■ TASK INSTRUCTIONS ■
Search the listing below for "Sans". Copy each matching line.
==== MATERIAL TO PROCESS
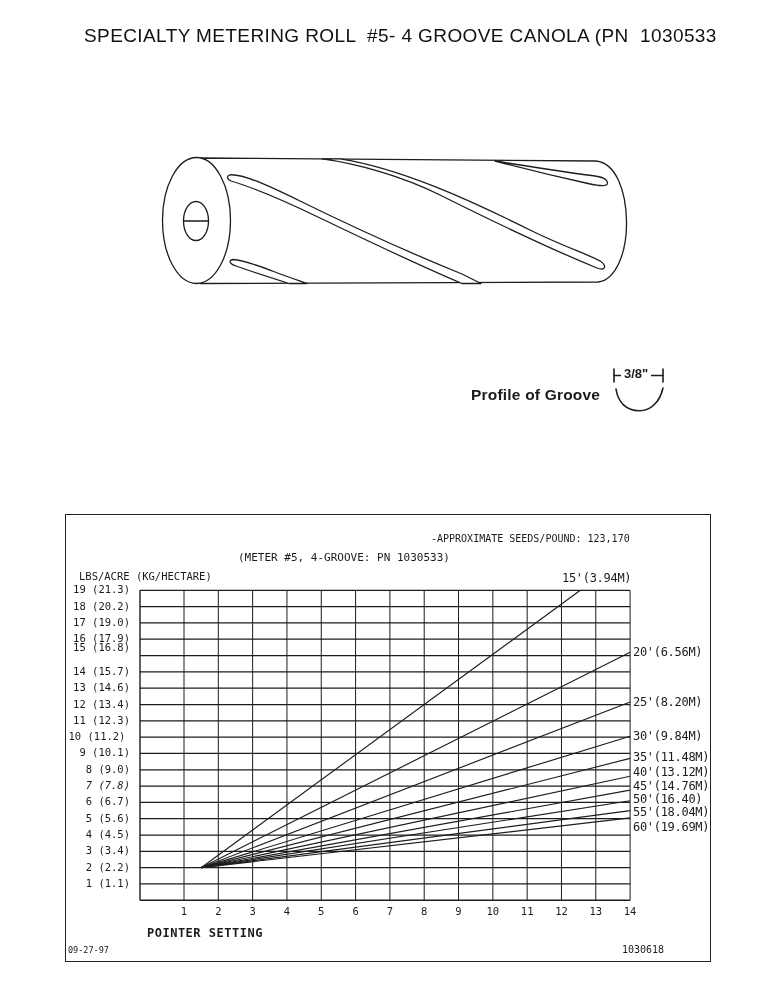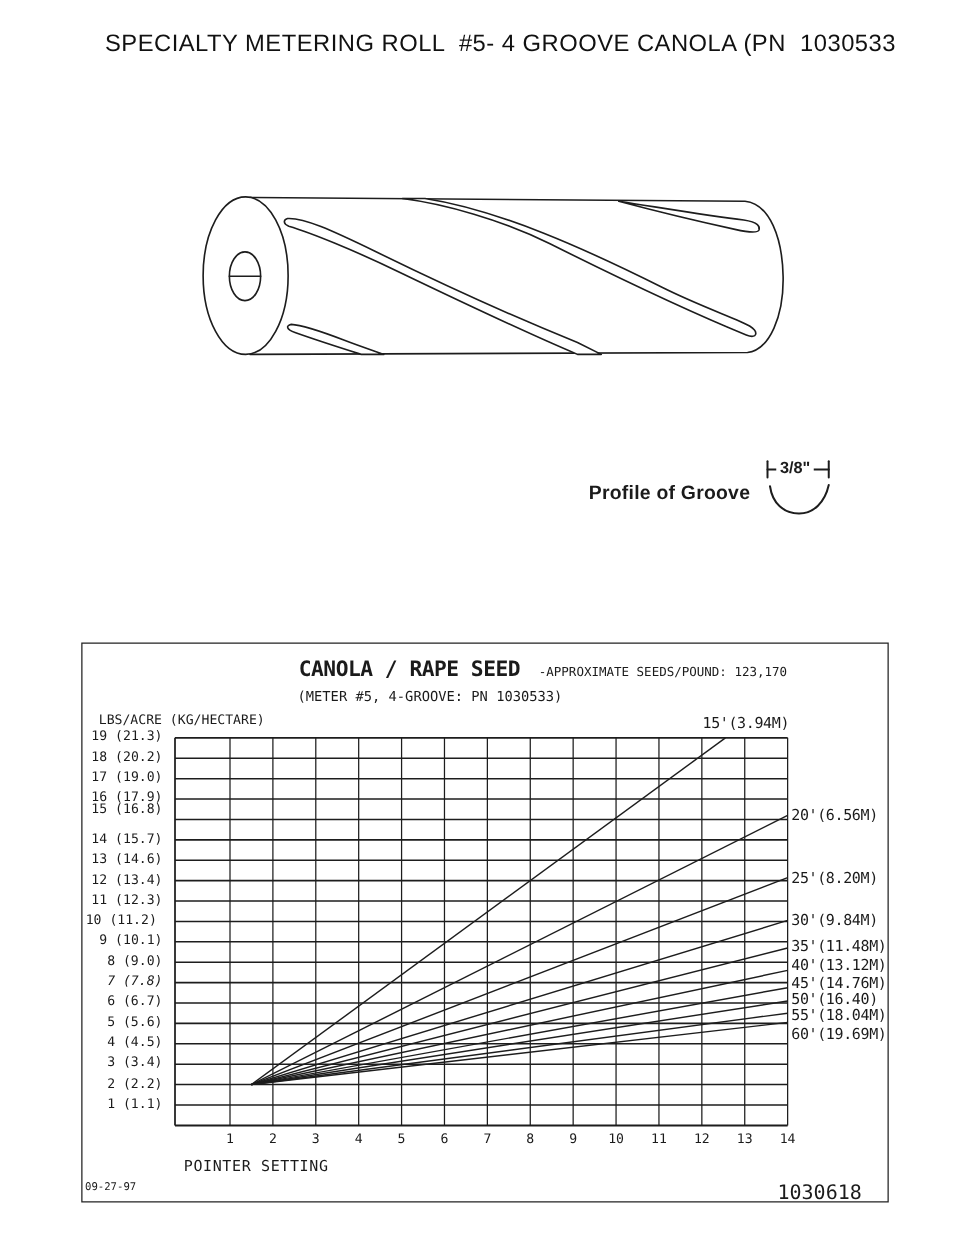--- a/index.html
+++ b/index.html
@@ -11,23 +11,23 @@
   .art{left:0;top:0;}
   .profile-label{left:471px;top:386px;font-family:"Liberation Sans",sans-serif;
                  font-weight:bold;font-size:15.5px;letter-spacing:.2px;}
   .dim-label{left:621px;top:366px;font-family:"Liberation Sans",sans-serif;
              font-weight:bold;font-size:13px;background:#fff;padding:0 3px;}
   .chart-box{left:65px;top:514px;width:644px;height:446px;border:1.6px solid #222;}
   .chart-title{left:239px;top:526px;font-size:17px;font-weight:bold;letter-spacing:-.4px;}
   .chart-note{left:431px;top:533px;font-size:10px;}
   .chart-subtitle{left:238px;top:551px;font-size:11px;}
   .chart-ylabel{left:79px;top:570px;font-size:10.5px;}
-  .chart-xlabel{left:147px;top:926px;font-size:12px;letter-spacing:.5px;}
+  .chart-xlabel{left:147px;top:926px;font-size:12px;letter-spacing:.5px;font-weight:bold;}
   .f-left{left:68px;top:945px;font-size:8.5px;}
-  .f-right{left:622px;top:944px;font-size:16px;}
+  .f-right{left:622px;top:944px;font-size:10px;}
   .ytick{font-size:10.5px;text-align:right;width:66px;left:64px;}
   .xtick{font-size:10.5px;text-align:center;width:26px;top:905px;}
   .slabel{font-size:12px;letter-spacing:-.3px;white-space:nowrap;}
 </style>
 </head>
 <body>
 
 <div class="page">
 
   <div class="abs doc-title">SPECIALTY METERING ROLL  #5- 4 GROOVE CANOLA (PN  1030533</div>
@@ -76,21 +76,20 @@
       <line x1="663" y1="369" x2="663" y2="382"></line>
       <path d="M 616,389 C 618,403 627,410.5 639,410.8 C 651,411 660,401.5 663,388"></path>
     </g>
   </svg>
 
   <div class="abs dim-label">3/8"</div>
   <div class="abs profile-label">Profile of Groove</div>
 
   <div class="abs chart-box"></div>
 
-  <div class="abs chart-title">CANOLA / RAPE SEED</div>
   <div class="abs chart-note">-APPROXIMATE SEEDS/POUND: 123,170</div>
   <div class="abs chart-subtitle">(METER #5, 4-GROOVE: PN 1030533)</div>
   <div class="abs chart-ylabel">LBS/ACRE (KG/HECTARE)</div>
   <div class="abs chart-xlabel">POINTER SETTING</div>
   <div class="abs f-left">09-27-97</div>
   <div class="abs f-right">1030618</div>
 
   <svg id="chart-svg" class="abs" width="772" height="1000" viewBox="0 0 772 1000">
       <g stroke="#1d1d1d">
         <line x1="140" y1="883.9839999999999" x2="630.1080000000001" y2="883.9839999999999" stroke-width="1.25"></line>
========
■ RESPONSE TO THIS TASK ■
   .profile-label{left:471px;top:386px;font-family:"Liberation Sans",sans-serif;
   .dim-label{left:621px;top:366px;font-family:"Liberation Sans",sans-serif;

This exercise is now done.